With Nixon’s resignation, the United States went into a sort of tailspin. The inflation - or rather ‘stagflation’ - went together with a, for the USA, very strange phenomenon, that much of business now appeared to fail: some of the greatest names in American business got into trouble, symbolized by the fall of one of the largest modernizing enterprises of all, the Penn Central railway. Chrysler itself was saved by the Republicans only as a national symbol: by 1980 the collapse of public services was such that 88 per cent of Americans went to work by automobile. ‘The pursuit of happiness’, in the foundation charter of the United States, has always struck foreigners as funny. That is a misunderstanding of the original, which was just a polite way of saying ‘money’ (‘commodity’ is a similar euphemism, and in English ‘honorarium’, ‘remuneration’,
etc.
have the same function). As the seventies went on, the expression could only be used with irony. Much of the country - in its way, the real part - was still innocent and old-fashioned: churches got a billion dollars for building, twice what public hospitals got, and the modern ills of family breakdown and drug addiction passed these parts by. But overall the country was paying for the very obverse of the pursuit of happiness, and there was a sort of civil war. It was an extremely strange period. Hollywood became anti-patriotic, and embarked upon a campaign of anti-American film-making, with Robert Redford in the lead, though he had several less talented imitators. But there was hysteria at large. Senators George McGovern and Ed Muskie referred to Nixon in apocalyptic terms: ‘one-man rule’, ‘this tyrant’. The ‘Pentagon Papers’ affair, in 1971, which had then led to Watergate, was a disaster for the whole concept of national security, encouraging babyish attention-seeking among journalists without the talent of the pioneers in the business; and a campaign was launched against the old CIA, its assorted enemies being cast as martyrs (e.g. Seymour Hersh’s work on the Chilean coup in
The New York Times
in 1974). Various radicals were acquitted, and there were the usual conspiracy theories as to the Kennedy assassination, even a House committee accepting primitive legendry as to how the Mafia had caused it. Tom Wolfe wrote a superb little essay, ‘Radical Chic’, on the attitudinizing of New York money at social events staged on behalf of grotesque killers.

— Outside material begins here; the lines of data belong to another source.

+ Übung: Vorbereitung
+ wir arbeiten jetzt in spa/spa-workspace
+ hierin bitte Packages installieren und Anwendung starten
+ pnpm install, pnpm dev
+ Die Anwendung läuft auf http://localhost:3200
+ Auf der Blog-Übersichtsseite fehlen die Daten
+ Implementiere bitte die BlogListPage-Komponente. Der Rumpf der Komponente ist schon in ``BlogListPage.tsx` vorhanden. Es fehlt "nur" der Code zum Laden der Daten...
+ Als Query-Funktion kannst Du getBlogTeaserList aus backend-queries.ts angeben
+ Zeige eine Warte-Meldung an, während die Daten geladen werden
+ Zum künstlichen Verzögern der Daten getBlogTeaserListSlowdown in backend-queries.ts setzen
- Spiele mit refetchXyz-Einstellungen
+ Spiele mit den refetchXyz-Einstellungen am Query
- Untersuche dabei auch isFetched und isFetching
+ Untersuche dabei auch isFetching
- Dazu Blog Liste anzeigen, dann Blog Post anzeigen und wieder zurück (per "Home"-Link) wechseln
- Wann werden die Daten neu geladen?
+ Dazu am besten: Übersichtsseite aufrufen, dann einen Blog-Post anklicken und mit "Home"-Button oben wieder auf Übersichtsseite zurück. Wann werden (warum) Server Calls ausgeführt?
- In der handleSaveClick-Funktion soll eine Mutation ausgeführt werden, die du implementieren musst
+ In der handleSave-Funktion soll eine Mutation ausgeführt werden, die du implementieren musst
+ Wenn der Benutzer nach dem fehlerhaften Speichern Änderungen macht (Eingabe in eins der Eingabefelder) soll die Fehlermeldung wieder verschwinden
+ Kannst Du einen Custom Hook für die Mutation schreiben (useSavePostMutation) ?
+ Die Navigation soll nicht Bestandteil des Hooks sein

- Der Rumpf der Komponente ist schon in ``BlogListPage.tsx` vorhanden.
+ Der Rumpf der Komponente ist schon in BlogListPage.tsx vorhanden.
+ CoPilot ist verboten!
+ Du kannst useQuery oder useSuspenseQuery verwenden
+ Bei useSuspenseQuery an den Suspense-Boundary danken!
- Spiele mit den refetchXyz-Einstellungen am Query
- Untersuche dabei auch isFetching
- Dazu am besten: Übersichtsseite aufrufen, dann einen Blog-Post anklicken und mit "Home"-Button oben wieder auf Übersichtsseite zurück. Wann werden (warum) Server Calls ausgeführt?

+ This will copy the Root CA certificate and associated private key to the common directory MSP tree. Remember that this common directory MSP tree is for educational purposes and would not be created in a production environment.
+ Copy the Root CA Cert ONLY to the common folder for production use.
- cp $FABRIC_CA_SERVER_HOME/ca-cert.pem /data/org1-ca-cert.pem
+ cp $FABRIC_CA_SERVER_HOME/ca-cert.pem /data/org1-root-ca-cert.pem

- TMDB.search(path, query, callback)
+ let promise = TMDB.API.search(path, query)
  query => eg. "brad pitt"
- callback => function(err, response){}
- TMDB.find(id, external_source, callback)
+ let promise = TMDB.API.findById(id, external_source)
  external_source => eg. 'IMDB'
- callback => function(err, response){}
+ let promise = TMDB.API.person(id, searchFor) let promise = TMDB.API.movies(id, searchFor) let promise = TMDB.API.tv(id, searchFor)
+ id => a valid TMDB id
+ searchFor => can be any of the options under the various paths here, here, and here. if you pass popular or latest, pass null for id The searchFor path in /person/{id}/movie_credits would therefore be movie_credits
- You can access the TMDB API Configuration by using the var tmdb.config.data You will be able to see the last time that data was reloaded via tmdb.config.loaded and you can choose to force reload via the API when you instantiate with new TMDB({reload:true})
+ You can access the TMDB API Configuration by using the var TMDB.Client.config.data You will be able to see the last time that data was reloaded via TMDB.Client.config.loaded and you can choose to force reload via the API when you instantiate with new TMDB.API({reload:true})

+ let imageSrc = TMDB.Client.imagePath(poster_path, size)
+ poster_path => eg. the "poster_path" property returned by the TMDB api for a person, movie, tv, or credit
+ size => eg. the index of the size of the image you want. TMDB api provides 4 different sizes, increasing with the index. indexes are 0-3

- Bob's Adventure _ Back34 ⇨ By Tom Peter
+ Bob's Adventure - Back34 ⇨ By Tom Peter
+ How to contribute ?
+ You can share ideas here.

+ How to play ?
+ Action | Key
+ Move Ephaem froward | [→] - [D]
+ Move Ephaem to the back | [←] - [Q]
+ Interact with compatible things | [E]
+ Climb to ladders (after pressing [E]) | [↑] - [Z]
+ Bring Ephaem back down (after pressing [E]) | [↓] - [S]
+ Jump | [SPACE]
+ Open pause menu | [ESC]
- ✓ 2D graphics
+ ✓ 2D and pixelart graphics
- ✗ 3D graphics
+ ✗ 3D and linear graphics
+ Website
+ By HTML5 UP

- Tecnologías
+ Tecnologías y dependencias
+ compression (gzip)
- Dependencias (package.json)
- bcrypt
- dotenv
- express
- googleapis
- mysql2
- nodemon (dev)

Politics fell into paralysis, and foreign policy for a time became mouthings. Congress was now cutting the powers of the presidency. In November 1973, even before he fell, Nixon had faced a Resolution preventing him from sending troops overseas for any length of time if Congress did not formally give support, and the Jackson-Vanik amendment of 1973-4 put an obstacle in the way of his policies towards the Soviet Union, by cancelling favourable trade arrangements if Moscow did not cease harassing Jewish would-be emigrants. In July-August 1974 Congress again paralysed US handling of another strategic headache, on Cyprus, where first Greeks and then Turks had intervened. Both were in NATO, and each had treaty rights to invoke; Cyprus mattered because there were British bases there, and the island was on the very edge of the Middle East. One set of Greeks attacked another set of Greeks, and there was a Turkish minority with paper rights, which the Turkish army then invoked, occupying a third of the island. The enraged Greek lobby intervened, against the advice of Kissinger, who felt that it was giving up the chance of a long-term solution in order to vent short-term steam, a judgement proven correct. That autumn Congress restricted the CIA, and in 1975 frustrated any positive policy towards Angola, where a civil war killed off a fifth of the population. Endless new committees in both Houses now supervised aspects of foreign affairs, and the old congressional committees which had been notorious for insider dealings, with long-term chairmen who knew which levers to pull, were replaced by an allegedly open system in which nothing worked at all. The staff monitoring the White House rose to 3,000.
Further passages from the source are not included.